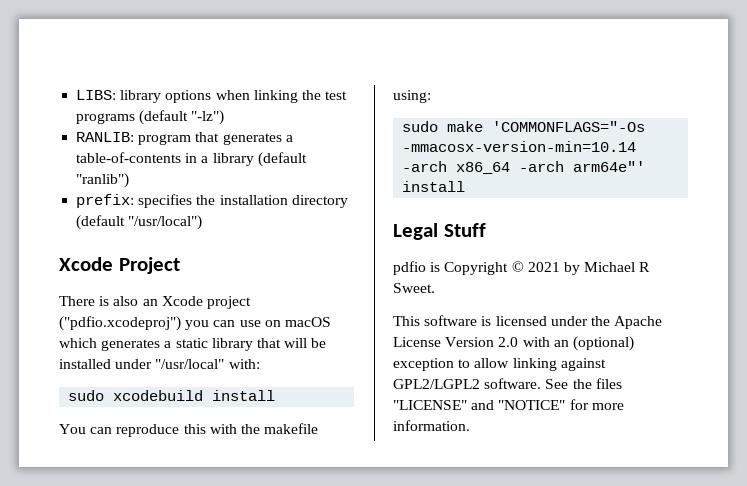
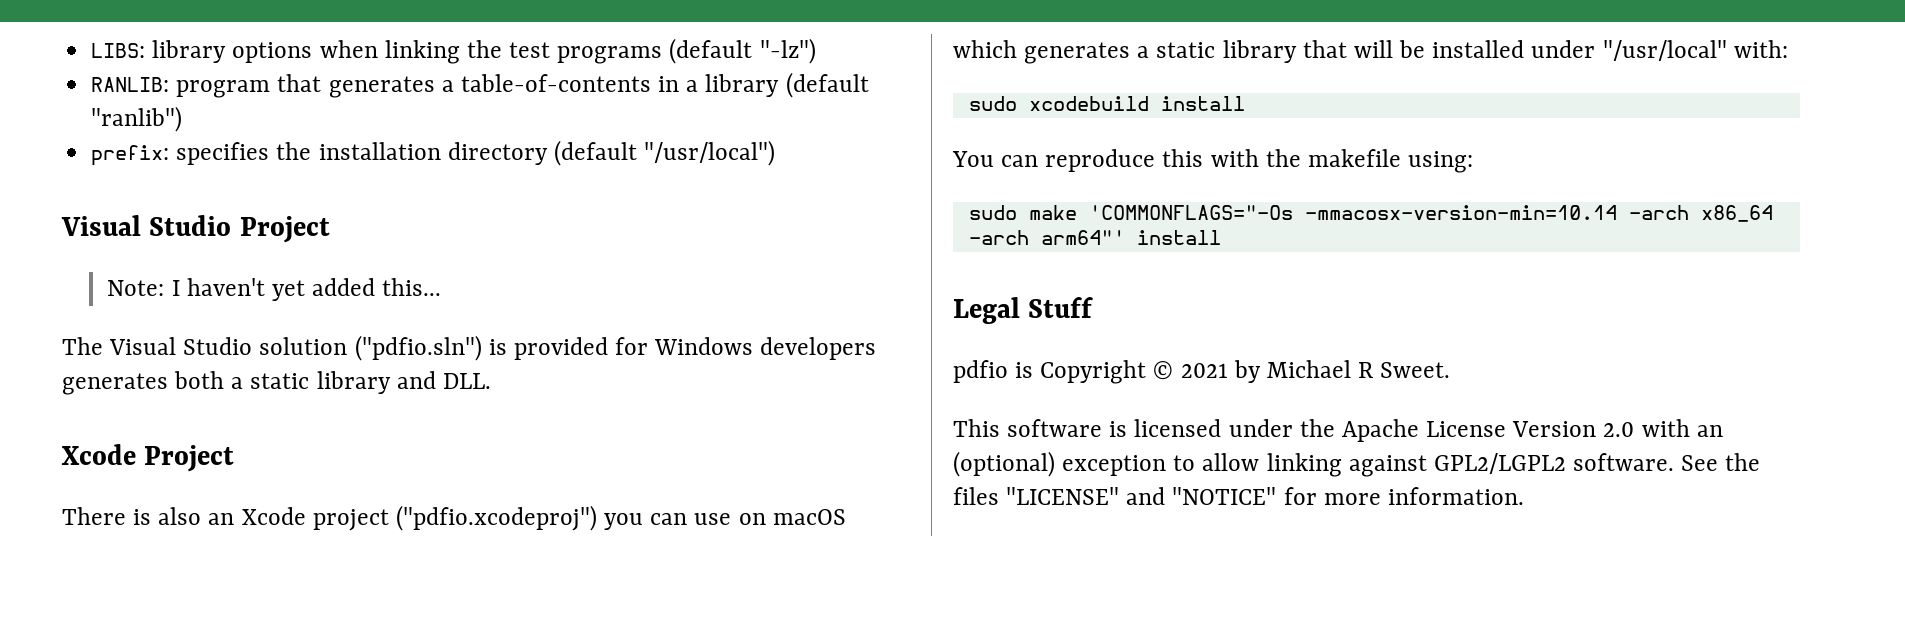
(203, 222) none -> [61,215,330,243] [107,278,442,301] [62,335,877,361] [62,371,491,395] // Visual Studio Project // Note: I haven't yet added this... // The Visual Studio solution ("pdfio.sln") is provided for Windows developers generates both a static library and DLL.
[573,161,646,172] arm64e"' -> [1040,230,1125,245] arm64"'

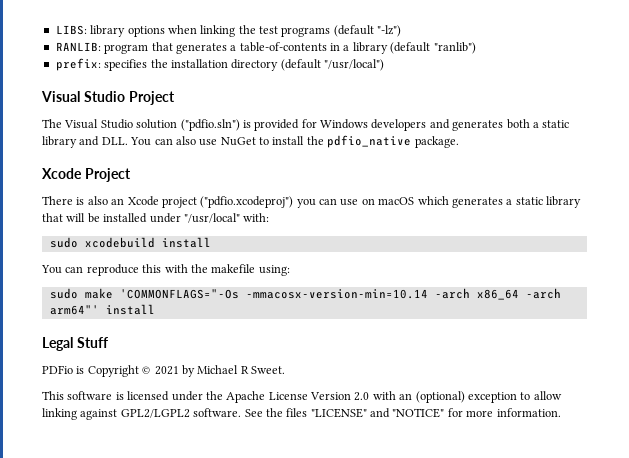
[107,278,442,301] // Note: I haven't yet added this... -> (175, 98) none
(877, 348) none -> [429,119,450,129] and
(491, 381) none -> [130,135,459,148] You can also use NuGet to install the pdfio_native package.
[953,360,1008,383] pdfio -> [42,365,73,374] PDFio

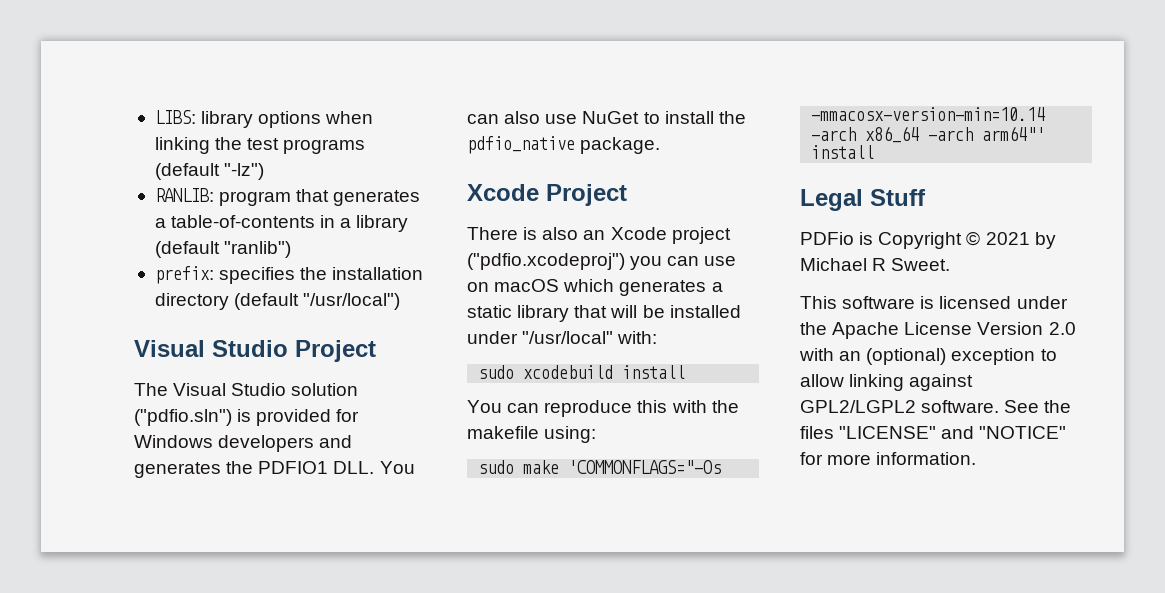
[506,119,570,129] [42,136,100,148] both a static library and -> [226,461,329,474] the PDFIO1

____________

Extract each line from the entries above that contains the string "both".

(203, 222) none -> [61,215,330,243] [107,278,442,301] [62,335,877,361] [62,371,491,395] // Visual Studio Project // Note: I haven't yet added this... // The Visual Studio solution ("pdfio.sln") is provided for Windows developers generates both a static library and DLL.
[506,119,570,129] [42,136,100,148] both a static library and -> [226,461,329,474] the PDFIO1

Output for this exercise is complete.